A combined SSA-MEM method can be used for time series prediction. It is started by performing SSA filtering with window M on input time-series to identify SSA "signal" components, i.e. containing oscillatory modes and/or trends. Next, we fit AR model to "signal" PCs and advance them in time to produce PCs forecasts. Finally, SSA reconstruction is performed that takes into account PCs forecasts. For small orders of AR model, forecast errors are dominated by the lack of resolution; for large orders, by the error made on the coefficients of the model. The order M is most consistent with SSA analysis, but it can be too large: the variance of the AR coefficient estimates increases with the order; M is a default value in kSpectra. Cross-validation (discussed below) can be used to identify the optimum SSA window M and AR order for prediction. Check MSSA prediction for example with multivariate data.
Here we demonstrate Toolkit capabilities to reconstruct and predict quasi-periodic oscillatory signal contaminated by noise, following prediction.tkt project in Examples/SSA Prediction folder of kSpectra distribution. The synthetic test series, 800 data points long, consists of low-frequency oscillation modulated in amplitude and contaminated by white noise.
Our task will be to reconstruct and predict signal (red) from a signal+noise (blue) series.

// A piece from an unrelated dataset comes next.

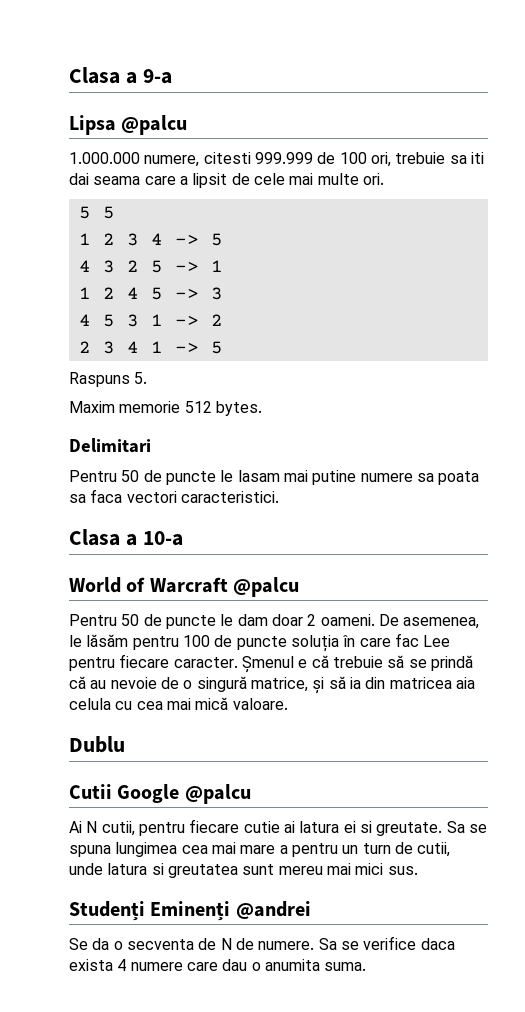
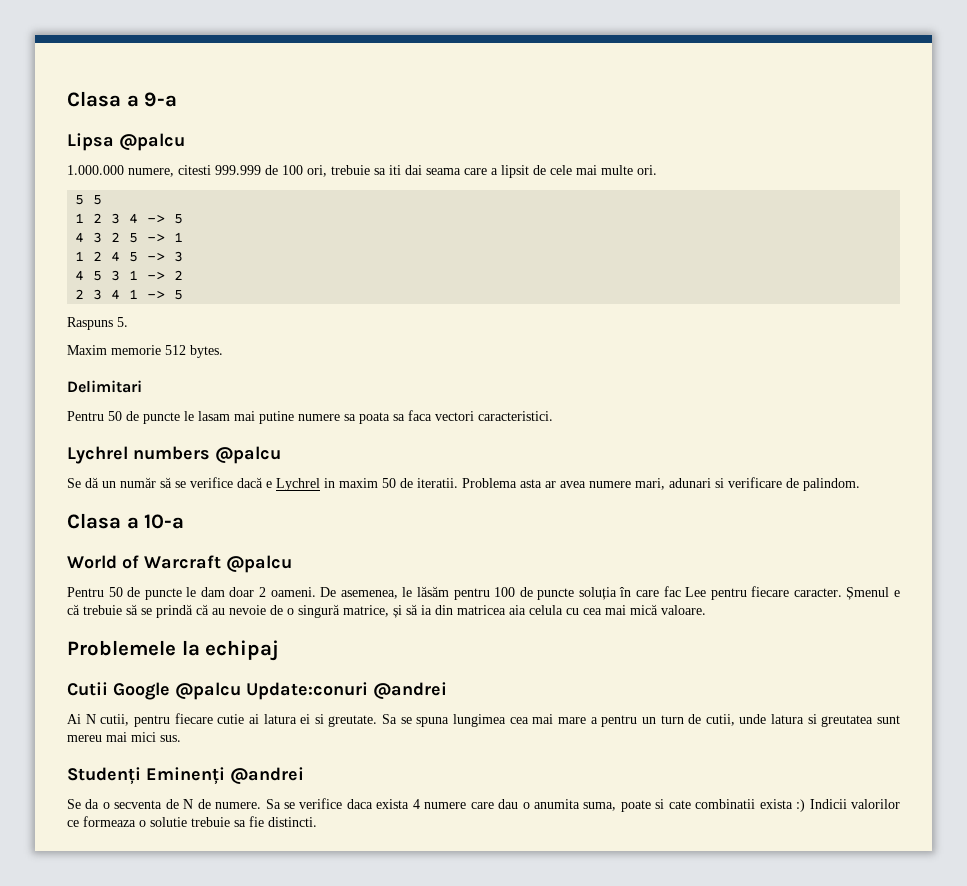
(279, 497) none -> [67,446,281,464] [67,477,860,491] // Lychrel numbers @palcu // Se dă un număr să se verifice dacă e Lychrel in maxim 50 de iteratii. Problema asta ar avea numere mari, adunari si verificare de palindom.
[69,736,125,753] Dublu -> [67,640,280,661] Problemele la echipaj
(251, 794) none -> [246,682,447,700] Update:conuri @andrei
[324,962,367,971] suma. -> [583,799,901,812] [67,816,317,827] suma, poate si cate combinatii exista :) Indicii valorilor ce formeaza o solutie trebuie sa fie distincti.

We will use Cross-Validation available in SSA Prediction Options to find optimal number of components for prediction.
We start kSpectra, and go to Data I/O in Tools. Using Finder, we double click project file prediction.tkt in SSA Prediction.
Then we go to SSA in Tools, select modul2 from Data Pop-up menu, change the Window value to M=150 (larger than longest periodicity in the time-series), and set name in Spectrum box to ssa. Then click Compute, followed by Plot, to obtain SSA spectral estimate:
Low-frequency part of the spectrum contains a two oscillatory pairs which correspond to signal. Click Advanced options, change name in Result field to rc, and select four leading rows of SSA components table corresponding to two oscillatory pairs of the signal:
Set forecast Lead time to200, and AR order to 150 (equal to the window size).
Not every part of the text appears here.